Remembering Uncle Irwin
We received the sad news this evening that Amy's uncle passed away. Uncle Irwin had filled in as a kind of father figure for Amy and her brothers and sisters, along with his wife, Aunt Elaine, especially after Amy's mother passed away almost 30 years ago. They lived in Syracuse for many years, but finally settled in Greater Boston the last couple of years, along with their own kids/grandkids, who moved up here just before them from Long Island. So it was nice for us to get to see them more often - they made a point of spending time with us, in spite of their age and limited mobility - and we saw them at a barbecue at their son's house less than two weeks ago.
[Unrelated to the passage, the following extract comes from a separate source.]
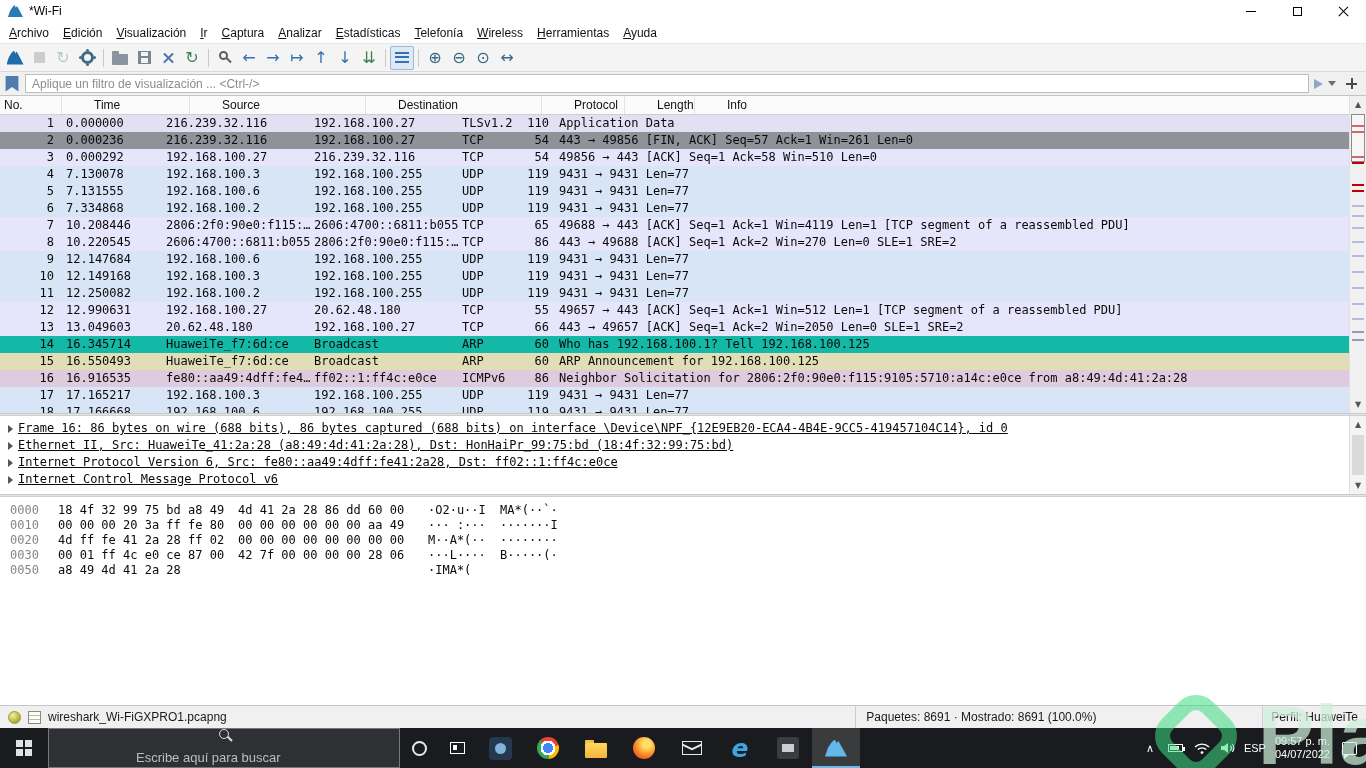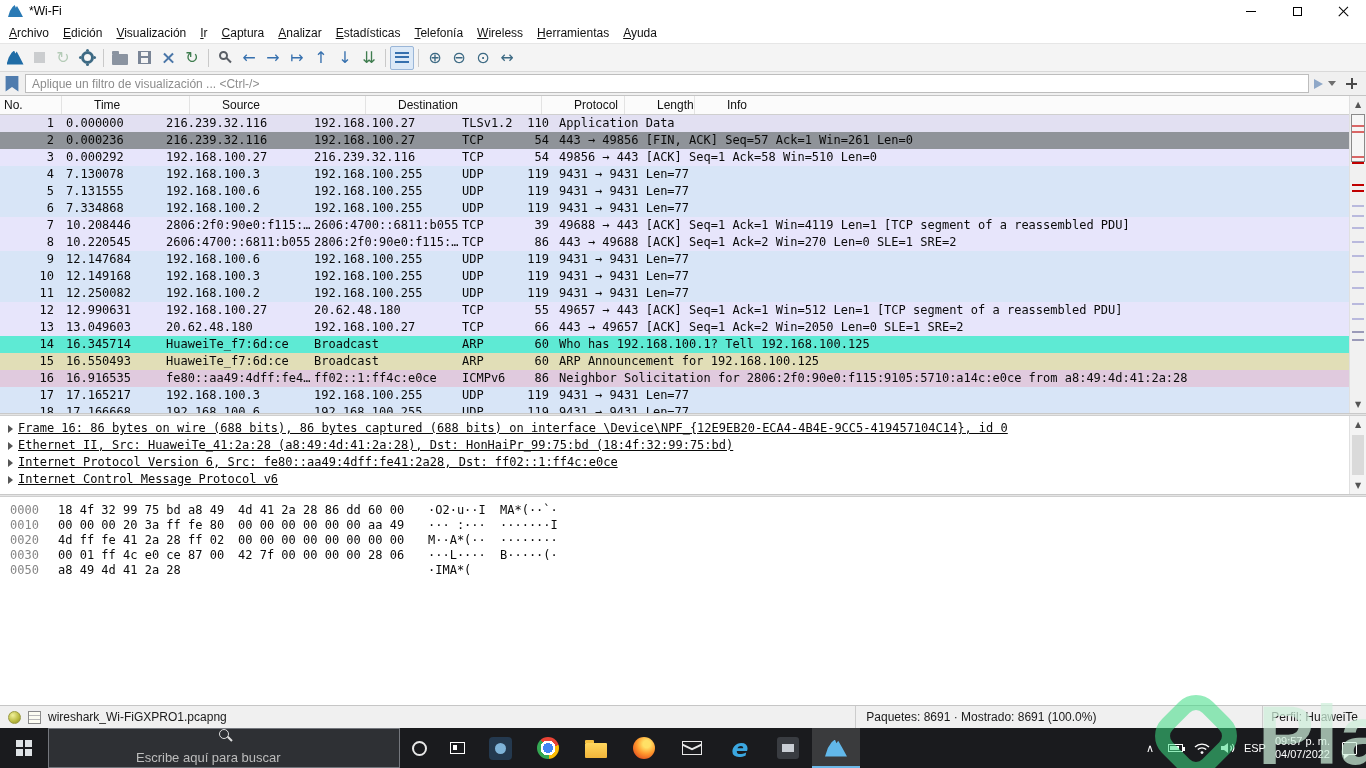"39" div.pcell { text: 39 -> 65 }
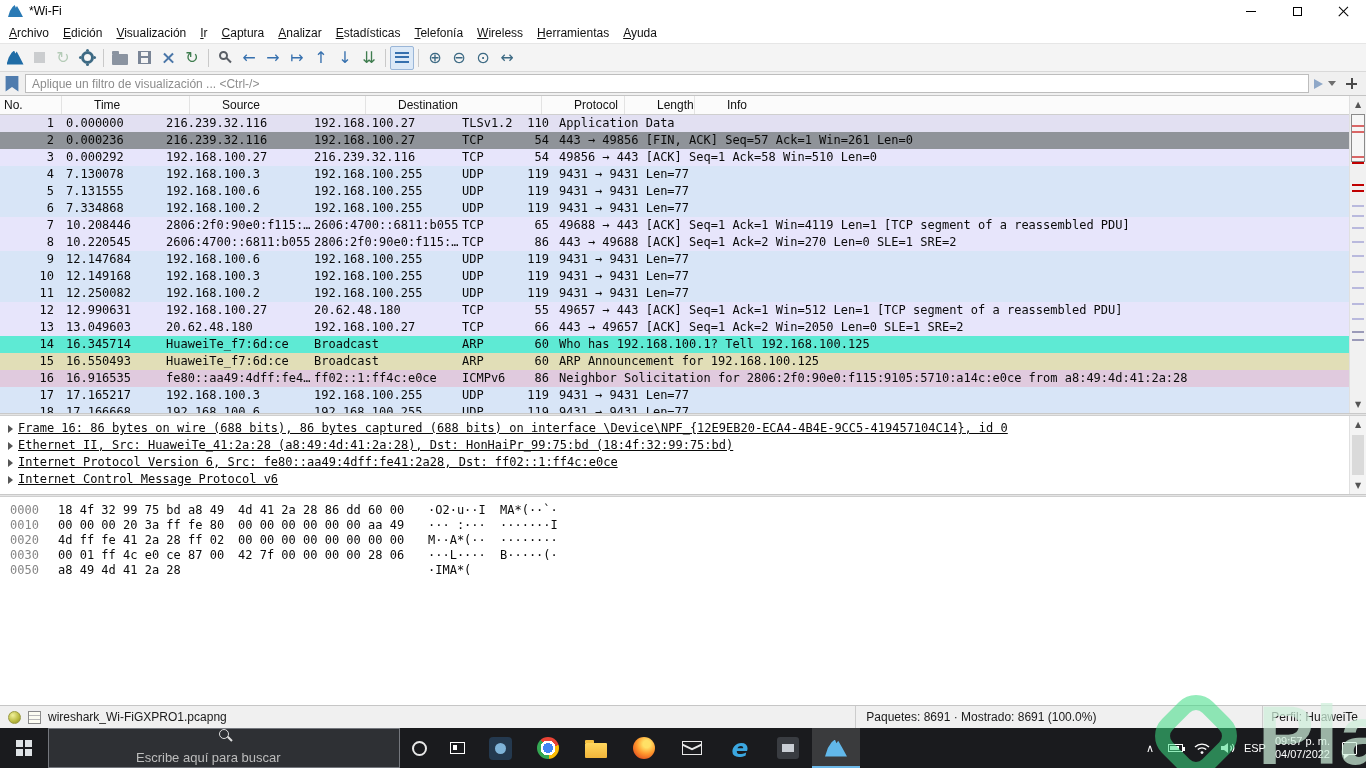"14" div.prow { background: #5eead4 -> #14b8a6 }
Daniel had already figured out what had happened from a bit of second-hand telephony, as children manage so well, but I had a few words with him about his uncle just before tucking him into bed. Among other things, I told him about something that happened one of the times when we were visiting them in Syracuse, while we were at the zoo. (Uncle Irwin took me and the kids to the Syracuse Zoo more than once, like Grandpa's special treat, as Amy and her Aunt had girl-time at their house). I told Daniel that he had actually been acting up that day - if such a thing can be imagined - and Uncle Irwin stepped in and corrected him. Daniel became the injured puppy-dog, as usual, after being spoken-to, but Uncle Irwin, wanting to make sure that he understood the bigger picture, said, "Daniel, I love you." Daniel looked up at him with a touch of surprise, it seemed, and Uncle Irwin said, "It's true," in a way that one certainly couldn't doubt if you heard it.
I just wanted to leave Daniel with a few vignettes of his great-uncle, while the memory is fresh in his mind, since our pictures of relatives from childhood become much fainter as time passes. I thought it might be nice to give the lad a few memories - even if they're ones that I re-packaged for him - to take into his life going forward. Daniel is not a sentimental youngster, in day-to-day life, but as I finished telling him about his uncle, he looked like he was on the verge of tears.
I ran downstairs to get some water for him (salt-water to rinse/neutralize a canker before going to sleep) , and when I came back upstairs, he still looked upset, and said something like, "It's really sad to think that we saw him just a few days ago, and that he was still alive yesterday."
As simplistic as that might sound, Daniel has managed to say things exactly as they are, as is his wont. Death is not so upsetting as an abstraction, something that happened to some president in some specific, to-be-memorized year in the 1800's, but it's quite another thing when it separates us from an uncle one we saw at a barbecue eleven days ago. Especially when it's somebody who loved us, and made a point of saying so with both words and actions.
I'm very sorry about Uncle Irwin's passing. But I'm glad that Daniel, at his tender age and with his tough constitution, can be so personal, himself, in his sadness at this moment.